Darius looked around the club, taking in the teeming, half-naked bodies on the dance floor. Screamer’s was packed tonight, full of women wearing leather and men who looked like they had advanced degrees in violent crime.

Darius and his companion fit right in.

Except they actually were killers.

What do we learn here? Of course, where our pov character is right now, in a not so nice club/bar. We learn without being told how our pov character (and his companion) look — “like they had advanced degrees in violent crime.” If they fit right in, and this is what the men around them look like, it’s a given that this is what they look like. We also learn how our pov character sees himself: “they actually were killers.” It doesn’t tell us they killed someone, who, or why. It says they are killers. One other thing. They might be in a club called Screamer’s, fitting right in with the others who look like killers, but we know Darius isn’t your typical criminal. Why? Because most criminals do not use having advanced degrees as a comparison. So Darius is educated.

That’s a lot of description in very few words, and none of it is outright telling.

Drop the Reader into the Action

During my vacation last week, I was discussing beginnings with a much older friend who loves Diana Gabaldon’s Outlander series. Though my friend was old-school when it came to fiction, he said something interesting. He said he finds himself skipping description because it gets too tedious. This is the rule for commercial fiction today: drop the reader into the action.

Yes, some very popular authors, well-established authors, can get away with long descriptions, but most cannot, not anymore. Our need for speed has transferred itself to the area of fiction, and our readers want the story to MOVE. Five pages of setting won’t fly with today’s reader. You must establish the characters, their conflict, and the purpose of the story in five pages, not the setting or the characters’ looks. Action first; sprinkle the rest in over time.

Starting at the beginning isn’t necessarily starting with action either. Do we need to know about someone coming into a room, settling down in a chair, fiddling with the cushions…or do we want them to get on with the gossip they’re about to spill to Susie May? Unless you’re setting up a particular mood for a very good reason, don’t start when the character comes through the door — start with the juicy stuff.

macrieveAnother example, perhaps? How about Kresley Cole‘s fabulous MacRieve? The book begins with a prologue, but note Cole doesn’t start with description. She drops us right into the moment of greatest conflict for our hero in that period of his life:

In a dark forest, in a dour land, stood an enchanted cottage. Within it, Uilleam MacRieve was about to bicker with his mate, Lady Ruelle.

Yet again.

Cole has already told us this even occurred centuries ago via the heading. Her first sentence gives us setting, yes, but in such a way as to set up the conflict — we have what is essentially a fairy-tale setting, including an enchanted cottage, but what is occurring inside isn’t the joy between mates that we normally associate with such a setting. Instead, we have a bickering couple.

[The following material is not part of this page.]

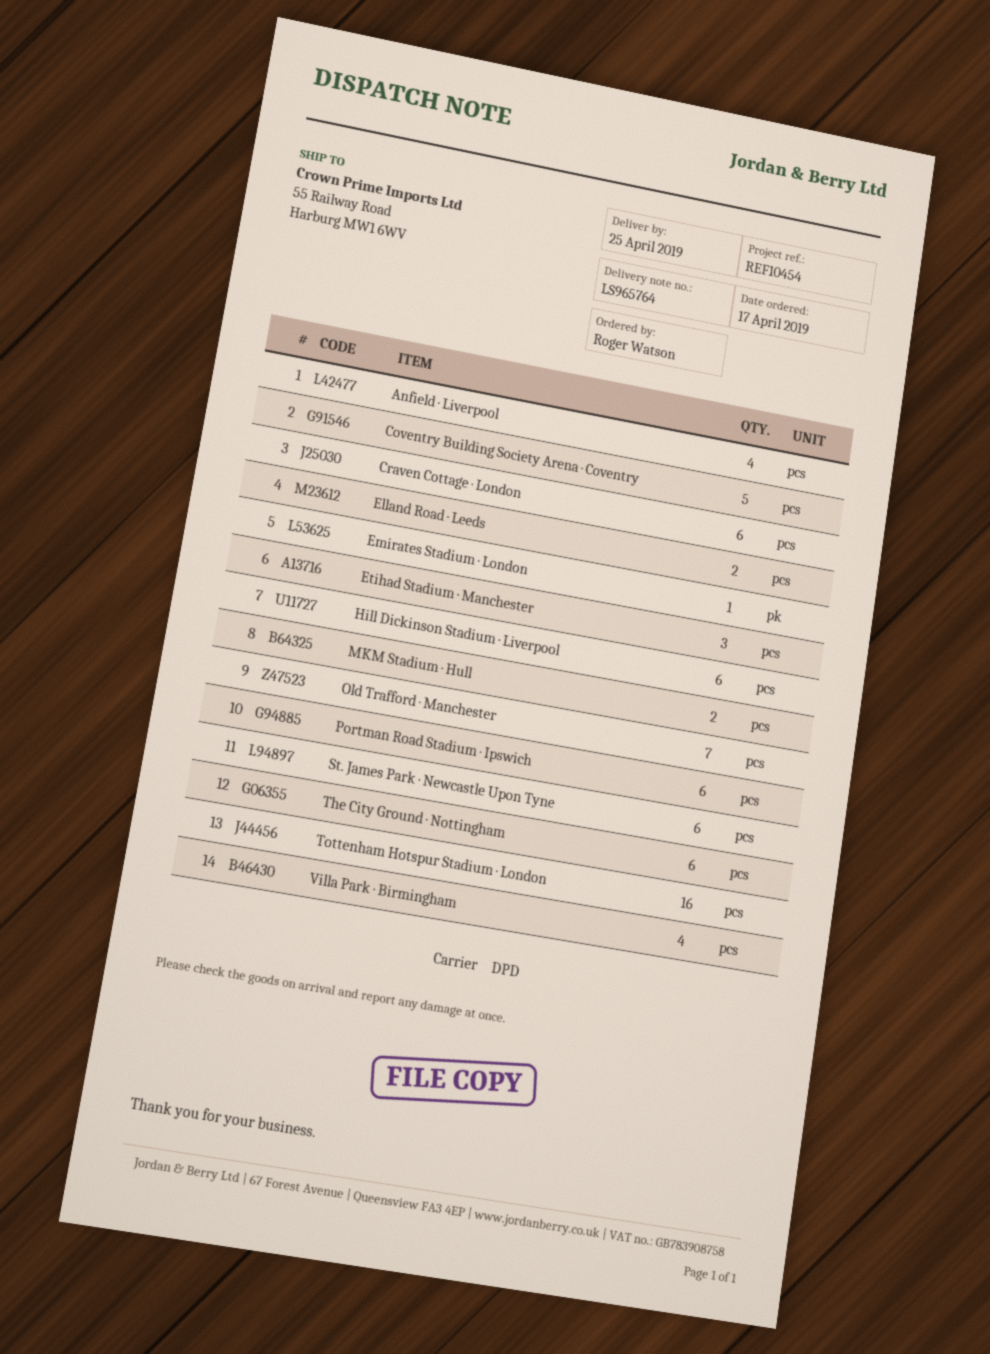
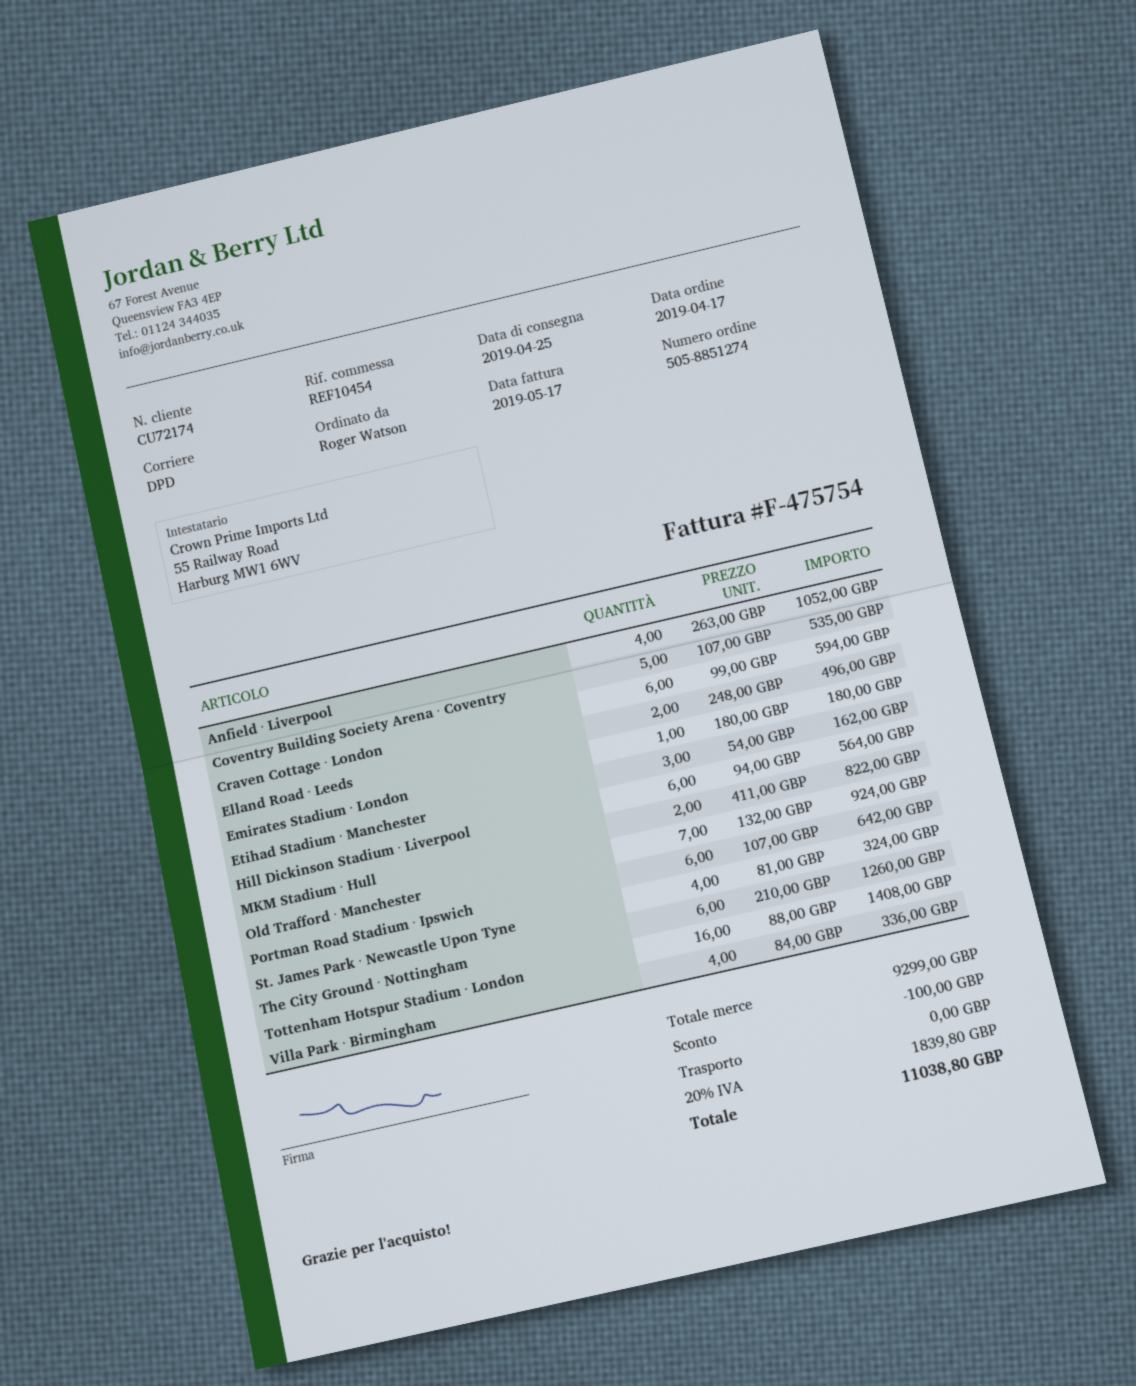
St. James Park · Newcastle Upon Tyne: 6 -> 4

All is not  well in our fairy-tale land.

Know the Important Stuff

What is the important stuff?

– goals

– motivation

– conflict

– stakes

Most authors establish these important details for themselves in the plotting process. The things is, it isn’t just the author who needs to know them; it’s the reader. Why? Because if we don’t know there are stakes involved, we won’t care about the characters, and if we don’t care about the characters…well, you know what happens. The “important stuff” is what makes us care about what happens in this story. At the end of five pages, if I don’t know something is at stake, that the characters need something and can’t get it/accomplish it, I’m not invested in the story. We have a short window of time to make the reader care enough to keep reading, and GMC/S helps us do that.

Now, do all four of these have to be spelled out explicitly? No. Your character can have some secrets. Do we have to know, as a reader, that they have a motivation, even if we don’t know what it is? Yes. Do we have to know they have a goal? Yes, even if we don’t know exactly what that goal is, or even if we’re mistaken or misled as to their goal. A directionless character is as uninteresting as a motionless character. Don’t just move them; move them for a reason — and let us know something really bad is going to happen if they don’t achieve that goal.

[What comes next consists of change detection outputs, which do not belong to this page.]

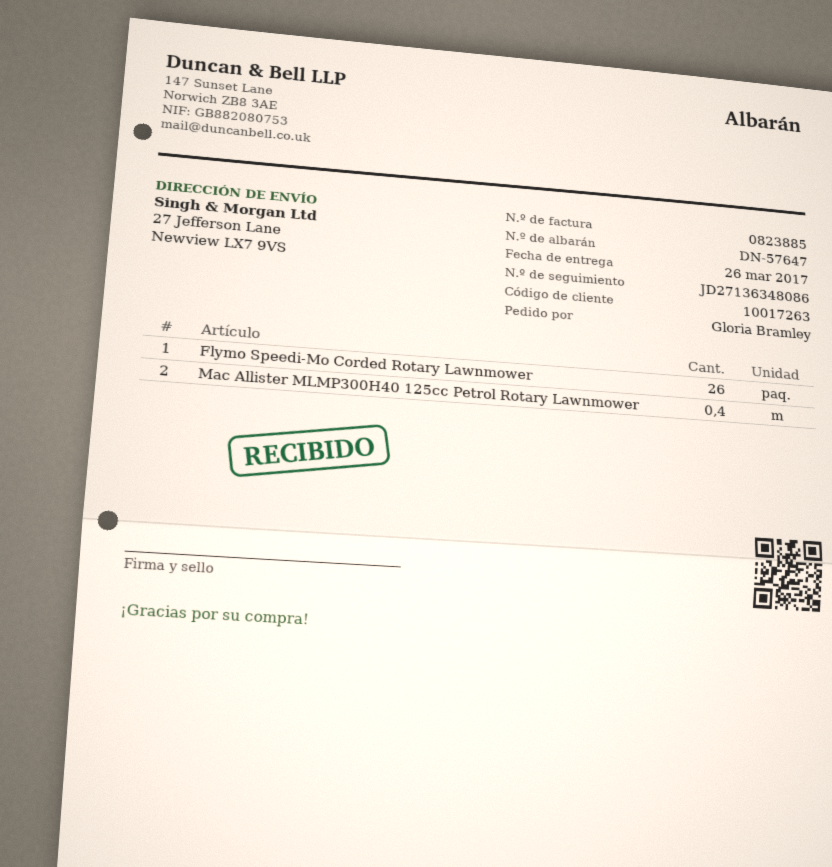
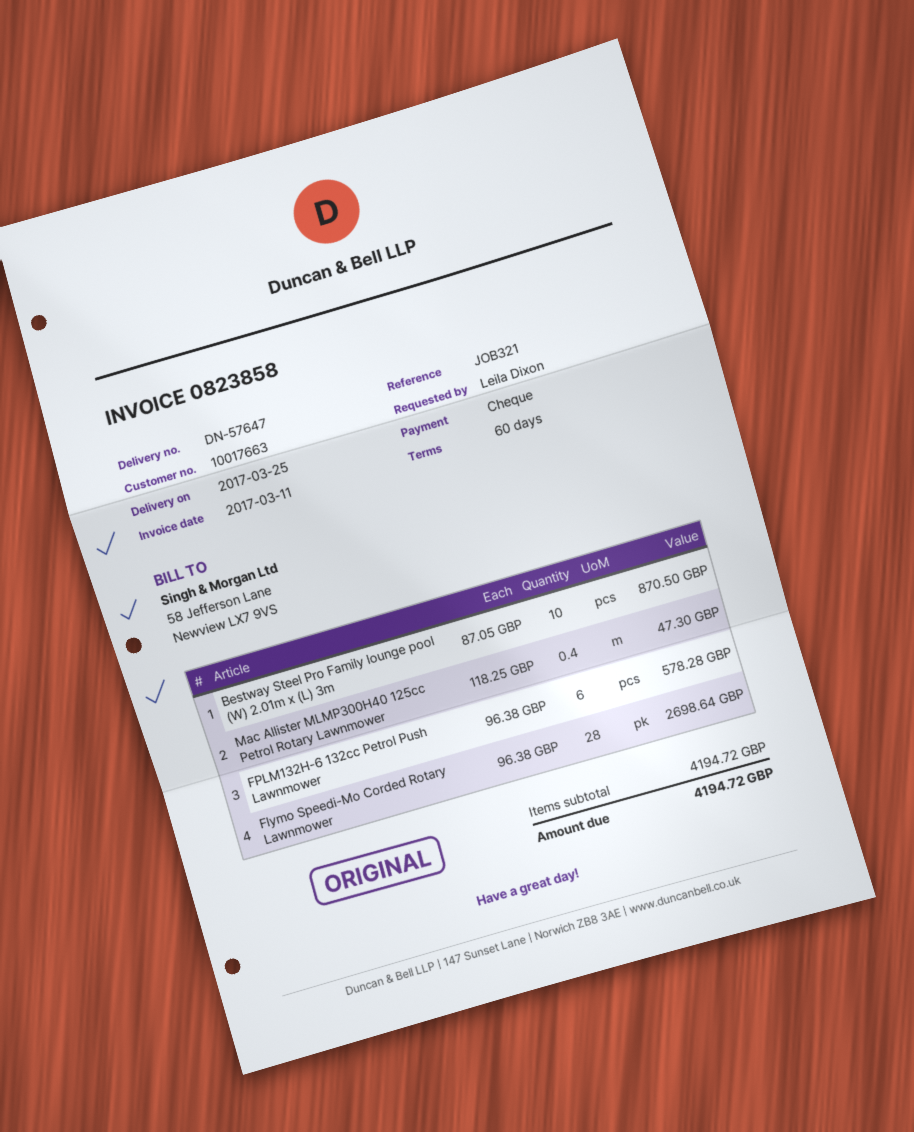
delivery date: 2017-03-26 -> 2017-03-25
invoice number: 0823885 -> 0823858
customer number: 10017263 -> 10017663
ordered by: Gloria Bramley -> Leila Dixon
Flymo Speedi-Mo Corded Rotary Lawnmower: 26 -> 28
Bestway Steel Pro Family lounge pool (W) 2.01m x (L) 3m: none -> 10
FPLM132H-6 132cc Petrol Push Lawnmower: none -> 6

So there you are, a few things that can take the beginning of your story from “meh” to “wow!” Take a look at the beginning of your WIP. Does it show your characters instead of tell? Does it drop us into the middle of the action? Does it establish GMC/S? If not, try focusing on these three things to create a truly great beginning for your story.

– Lea

 

lea schafer, freelance editor, romance editor, semicolon usage, rules for semicolons, self-editingYou don’t have to be afraid of this seemingly complicated bit of punctuation — and you don’t have to hate it either. Semicolons, like all punctuation, have their uses, and they’re probably not as complicated as you might think.

Chicago Manual of Style has specific rules regarding the semicolon: five entries, to be exact. But in reality, those five entries boil down to two uses for the semicolon. That’s right, TWO. Two can’t be that difficult to remember, people! And just so you have no excuses, I’m going to explain what those two uses are.

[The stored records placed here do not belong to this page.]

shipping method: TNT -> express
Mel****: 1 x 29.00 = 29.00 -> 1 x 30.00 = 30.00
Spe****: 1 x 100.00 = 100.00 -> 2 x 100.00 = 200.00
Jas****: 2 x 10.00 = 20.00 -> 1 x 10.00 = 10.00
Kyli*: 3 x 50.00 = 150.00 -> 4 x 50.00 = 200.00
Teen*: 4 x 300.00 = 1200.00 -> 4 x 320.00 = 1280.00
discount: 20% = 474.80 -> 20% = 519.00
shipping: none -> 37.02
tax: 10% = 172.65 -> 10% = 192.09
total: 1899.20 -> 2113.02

First, dividing independent clauses.

Sounds important, right? You’re probably sitting there thinking, What the heck is an independent clause? Really it’s just a fancy way of saying a complete sentence. A semicolon may be used between two complete sentences instead of a period. Why would you do this?

A semicolon is used when the two sentences are closely related. Here’s the example CMOS gives:

She spent much of her free time immersed in the ocean; no mere water-resistant watch would do.

The first sentence explains the second; there’s a direct connection. She is in the water a lot, so her watch has to be more than simply water-resistant. Now, if the sentences were not connected, you would use a period (and most likely a new paragraph), like this:

She spent much of her free time immersed in the ocean. Her car is blue.

Does she use her car to drive to the ocean? Probably. But that connection isn’t made in these two sentences. They should be separate. Hence, the period.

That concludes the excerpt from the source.